Monday, Nov. 08, 1982
Standing Tall at the Top
Roger Birk, chairman of Merrill Lynch & Co., stands as tall on the job as in his profession. Birk presides over the largest U.S. brokerage house from a brown walnut stand-up desk that he uses for everything from reading mail to signing multimillion-dollar deals. He acquired the desk ten years ago to help relieve the agonizing backaches that plagued him after long hours in a chair. Those pains are gone now, but the desk has stayed. Says Birk: "I find it pleasant and more practical than normal desks, and even tension easing."
Birk is just one of the current crop of top corporate executives who prefer to think on their feet. George Shinn, chairman and chief executive officer of First Boston Corp., a leading investment-banking house, has been a devoted stander for twelve years. Shinn, a Merrill Lynch alumnus who also had backaches, believes that tall desks are simply an outgrowth of evolution. Says he: "We crawled and walked on all fours before standing, so the upright posture is the most natural." Both Shinn and Birk are following in the tradition of Edward Allen Pierce, a Merrill Lynch founder who worked standing up until he was 90. Now several of Shinn's colleagues at First Boston have acquired the habit.
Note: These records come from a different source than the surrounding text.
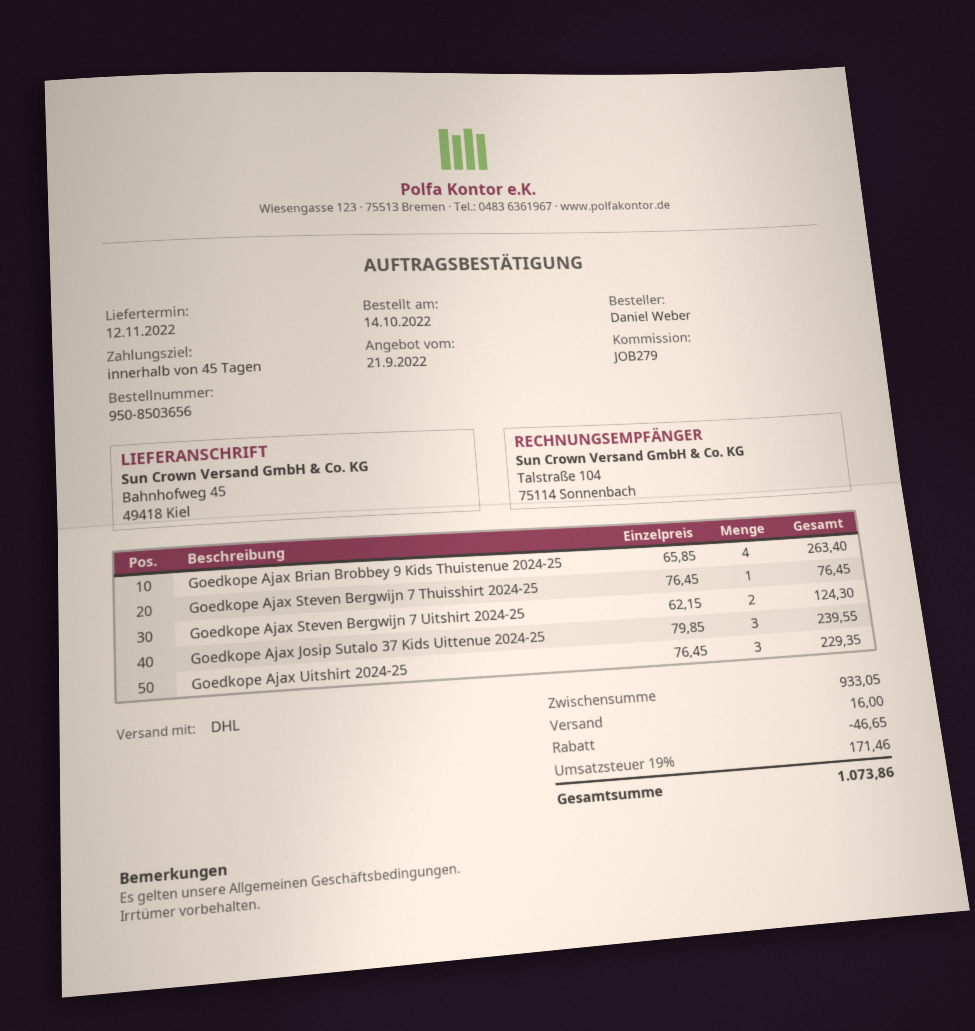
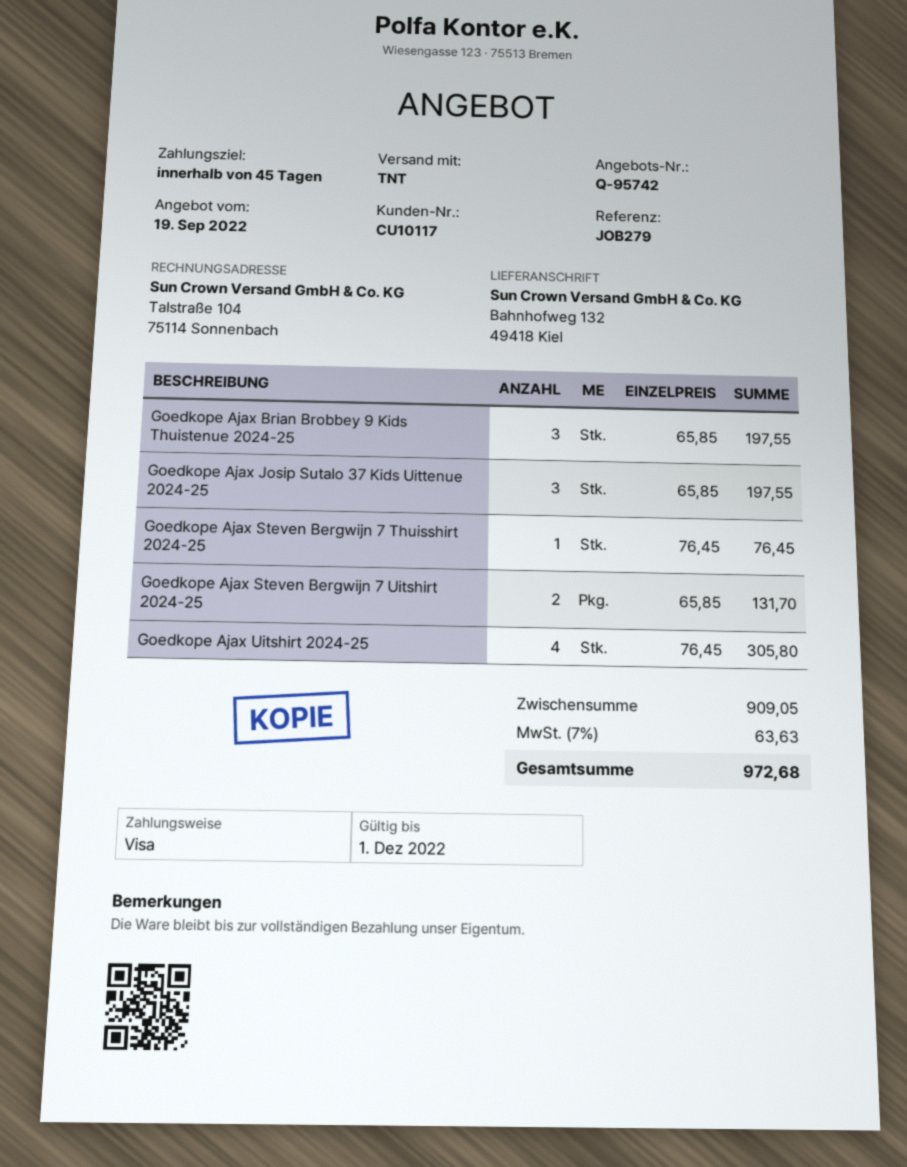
quote date: 2022-09-21 -> 2022-09-19
shipping method: DHL -> TNT
ship to: Bahnhofweg 45, 49418 Kiel -> Bahnhofweg 132, 49418 Kiel
Goedkope Ajax Brian Brobbey 9 Kids Thuistenue 2024-25: 4 x 65.85 = 263.40 -> 3 x 65.85 = 197.55
Goedkope Ajax Steven Bergwijn 7 Uitshirt 2024-25: 2 x 62.15 = 124.30 -> 2 x 65.85 = 131.70
Goedkope Ajax Josip Sutalo 37 Kids Uittenue 2024-25: 3 x 79.85 = 239.55 -> 3 x 65.85 = 197.55
Goedkope Ajax Uitshirt 2024-25: 3 x 76.45 = 229.35 -> 4 x 76.45 = 305.80
subtotal: 933.05 -> 909.05
discount: 46.65 -> none
shipping: 16.00 -> none
tax: 19% = 171.46 -> 7% = 63.63
total: 1073.86 -> 972.68

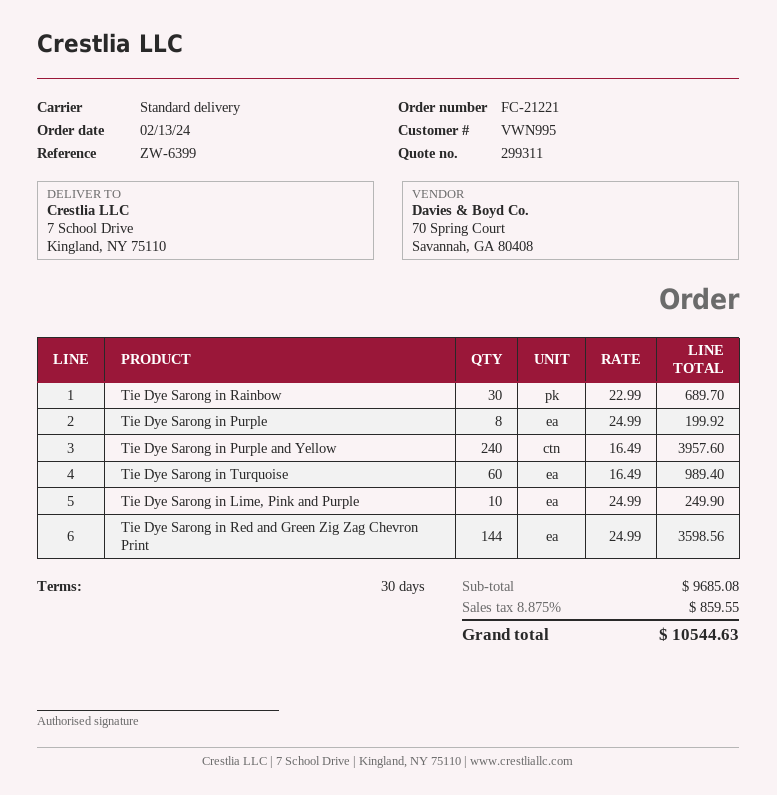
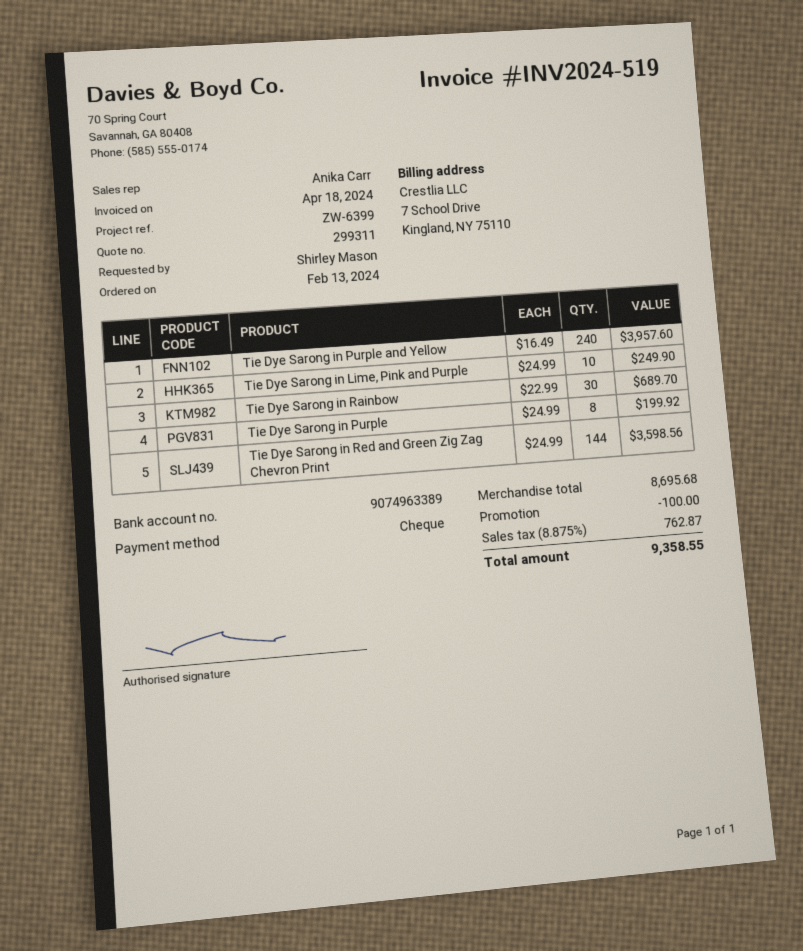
Tie Dye Sarong in Turquoise: 60 x 16.49 = 989.40 -> none
subtotal: 9685.08 -> 8695.68
discount: none -> 100.00
tax: 8.875% = 859.55 -> 8.875% = 762.87
total: 10544.63 -> 9358.55

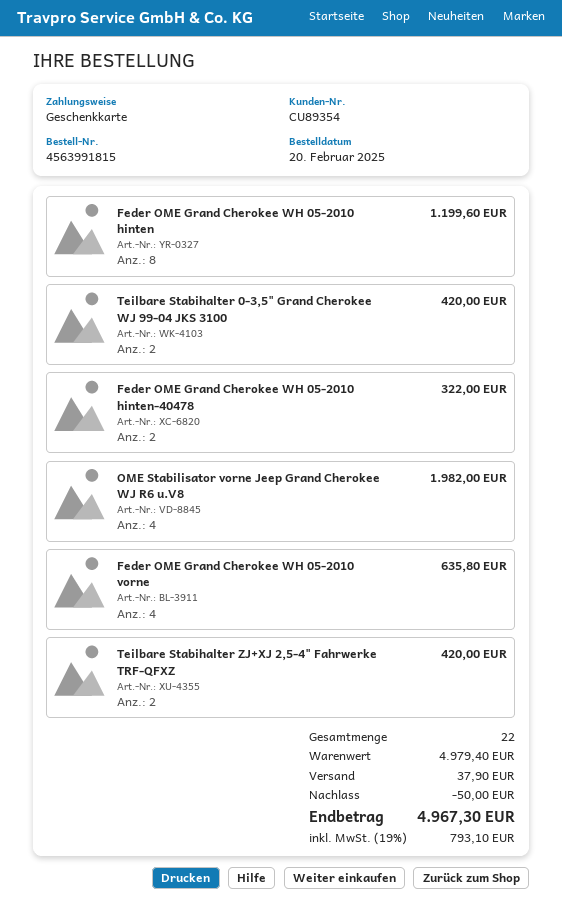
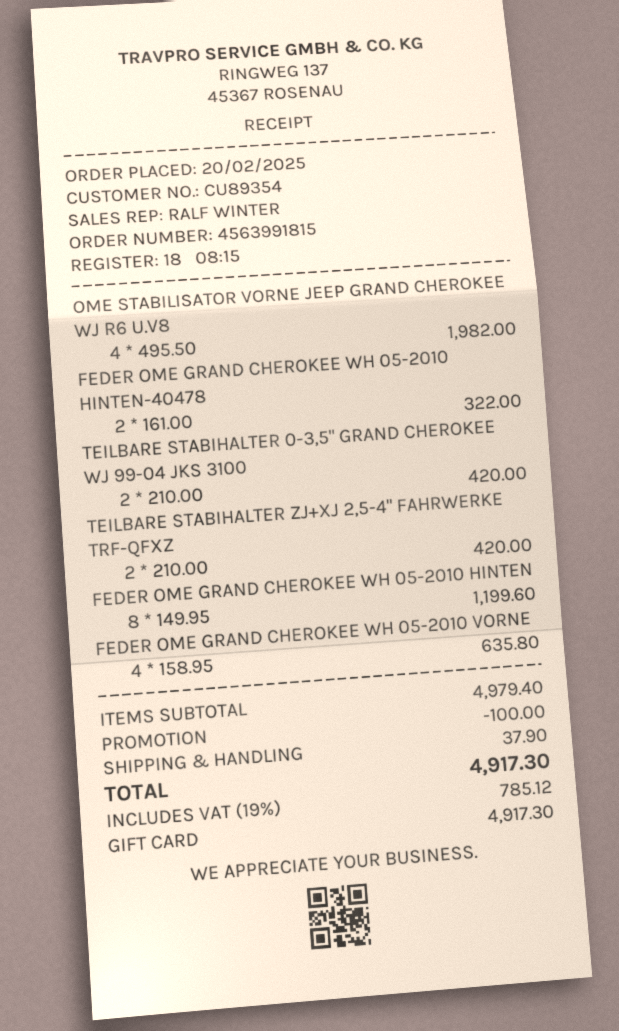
discount: 50.00 -> 100.00
tax: 19% = 793.10 -> 19% = 785.12
total: 4967.30 -> 4917.30

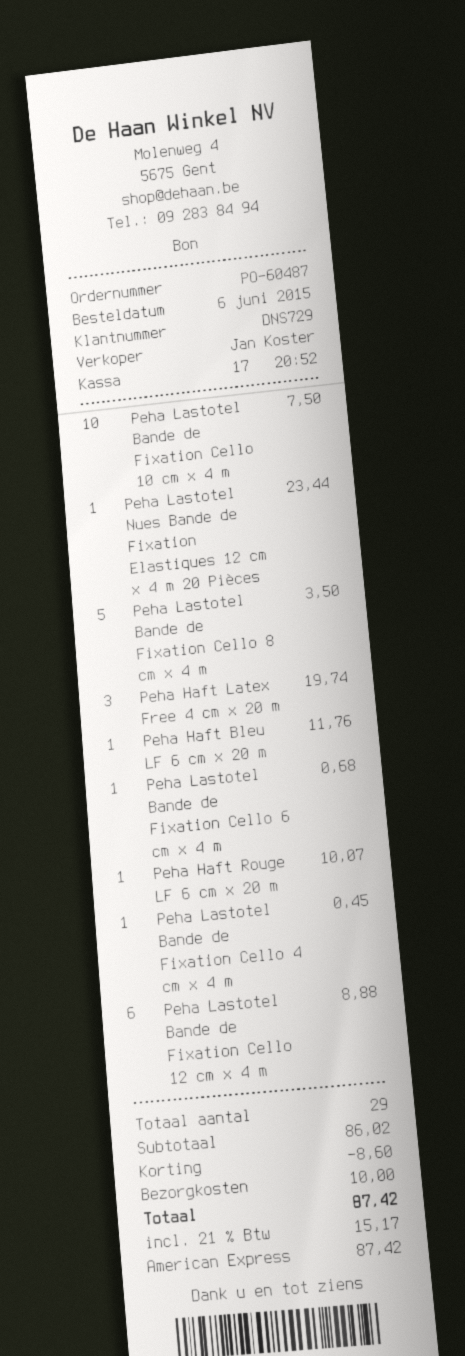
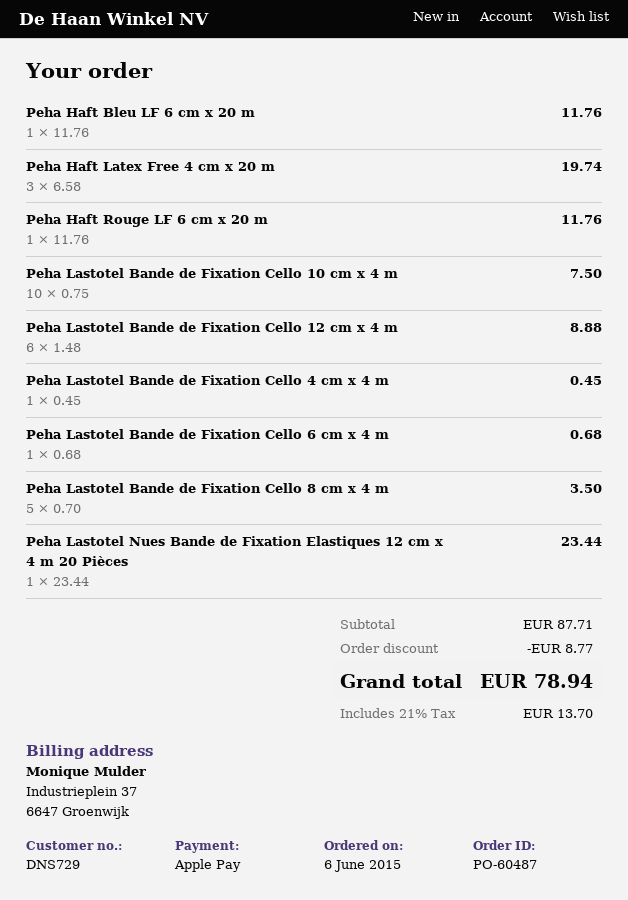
payment method: American Express -> Apple Pay
Peha Haft Rouge LF 6 cm x 20 m: 1 for 10.07 -> 1 for 11.76
subtotal: 86.02 -> 87.71
discount: 8.60 -> 8.77
shipping: 10.00 -> none
tax: 21% = 15.17 -> 21% = 13.70
total: 87.42 -> 78.94

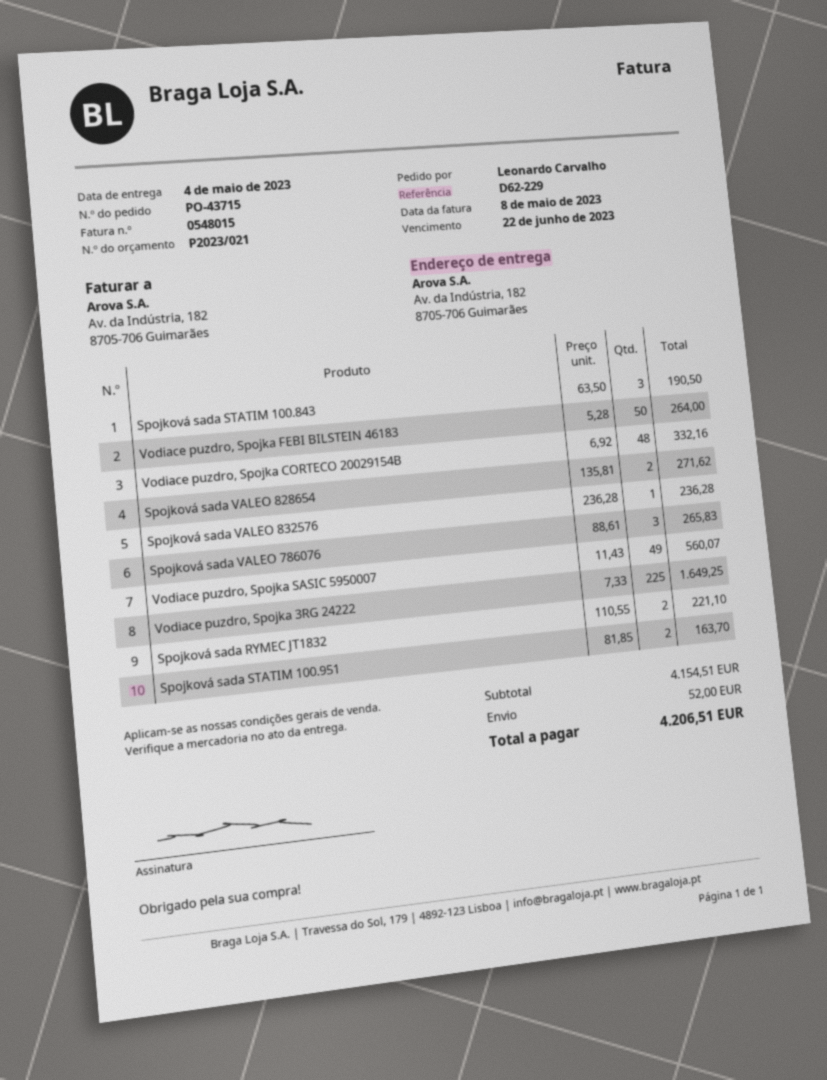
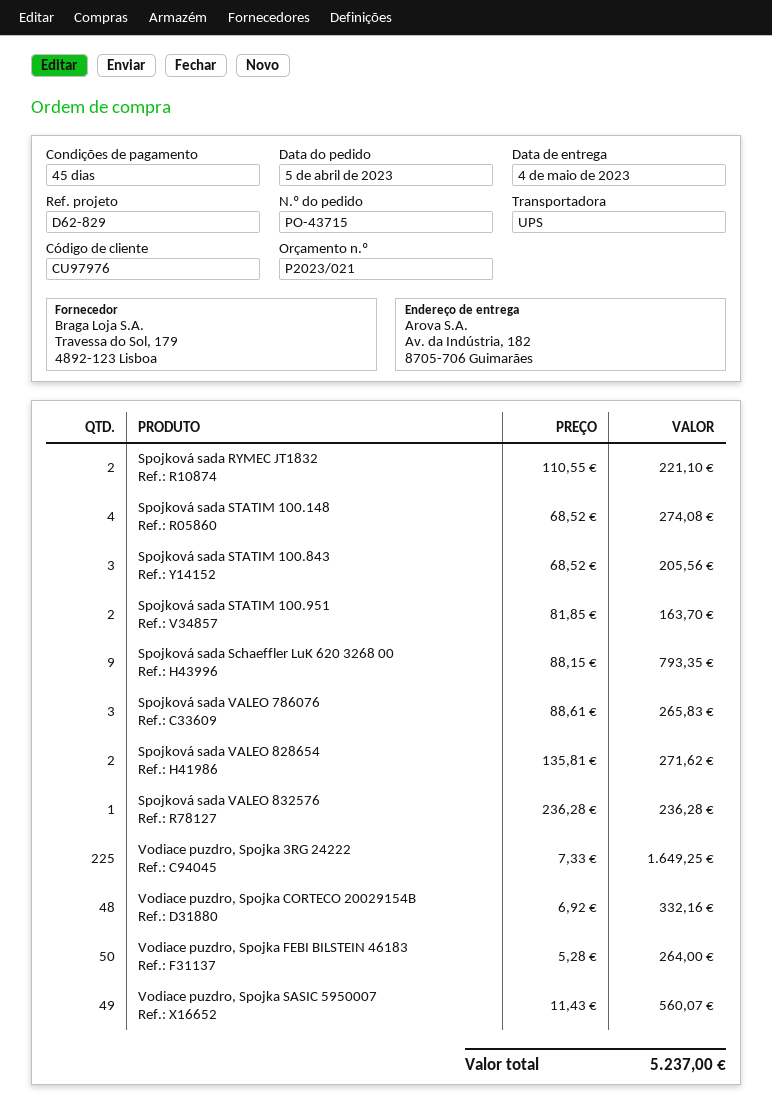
reference: D62-229 -> D62-829
Spojková sada STATIM 100.843: 3 x 63.50 = 190.50 -> 3 x 68.52 = 205.56
Spojková sada STATIM 100.148: none -> 4 x 68.52 = 274.08
Spojková sada Schaeffler LuK 620 3268 00: none -> 9 x 88.15 = 793.35
shipping: 52.00 -> none
total: 4206.51 -> 5237.00

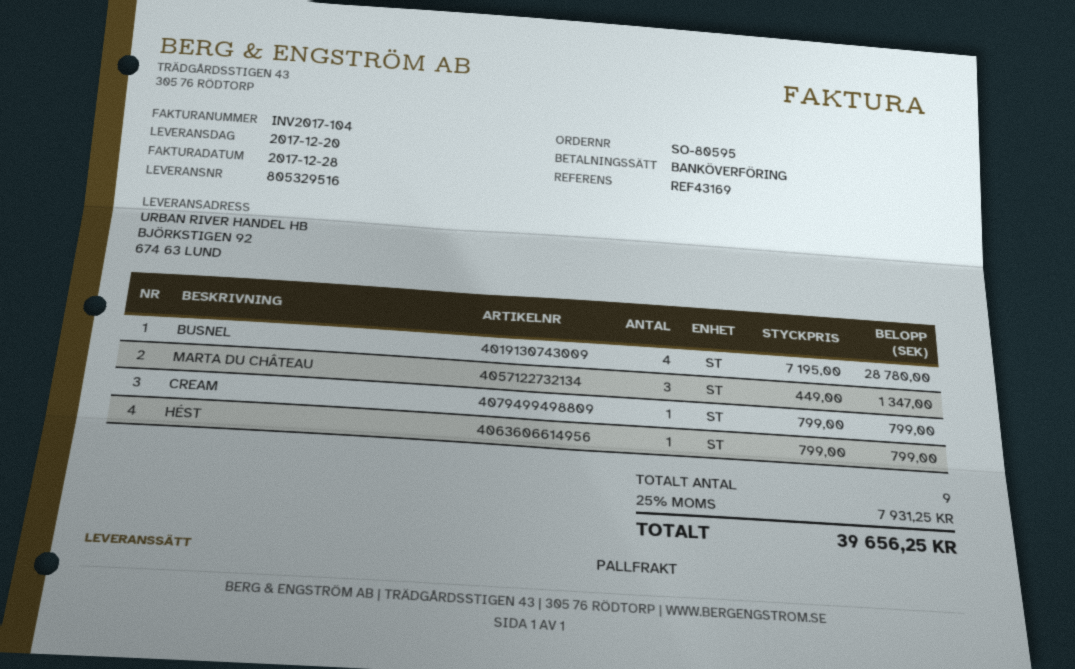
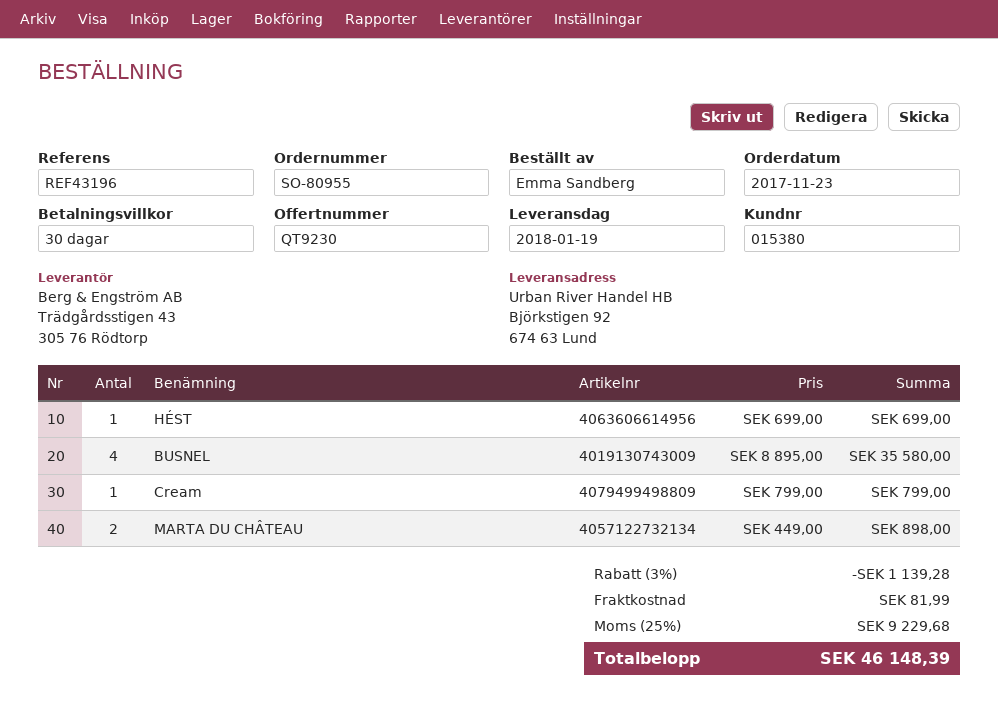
order number: SO-80595 -> SO-80955
delivery date: 2017-12-20 -> 2018-01-19
reference: REF43169 -> REF43196
BUSNEL: 4 x 7195.00 = 28780.00 -> 4 x 8895.00 = 35580.00
MARTA DU CHÂTEAU: 3 x 449.00 = 1347.00 -> 2 x 449.00 = 898.00
HÉST: 1 x 799.00 = 799.00 -> 1 x 699.00 = 699.00
discount: none -> 3% = 1139.28
shipping: none -> 81.99
tax: 25% = 7931.25 -> 25% = 9229.68
total: 39656.25 -> 46148.39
Xerox Corp. also has its share of officers who do their desk work standing. Chairman C. Peter McColough has used a stand-up desk for two decades, and a severe back problem led President David T. Kearns to get one a year and a half ago. Wayland Hicks, a Xerox vice president, works from a high desk that he can lower.
The taste for tall living has not given much lift to furniture firms since most executives have their desks custom-made. Shinn sketched an antique schoolmaster's lectern that he came across in New England, and had a carpenter copy the design. A specially built stand-up desk may cost $4,000 or more.
Stand-up executives still keep sit-down desks in their offices, but they use them mainly for meetings. Some, like Fenwick Crane, chairman of the Family Life Insurance Co. of Seattle, avoid them as much as they can. Asked when Chairman Crane used his, his secretary, Mimy Fisker, replied, "To read the Wall Street Journal. "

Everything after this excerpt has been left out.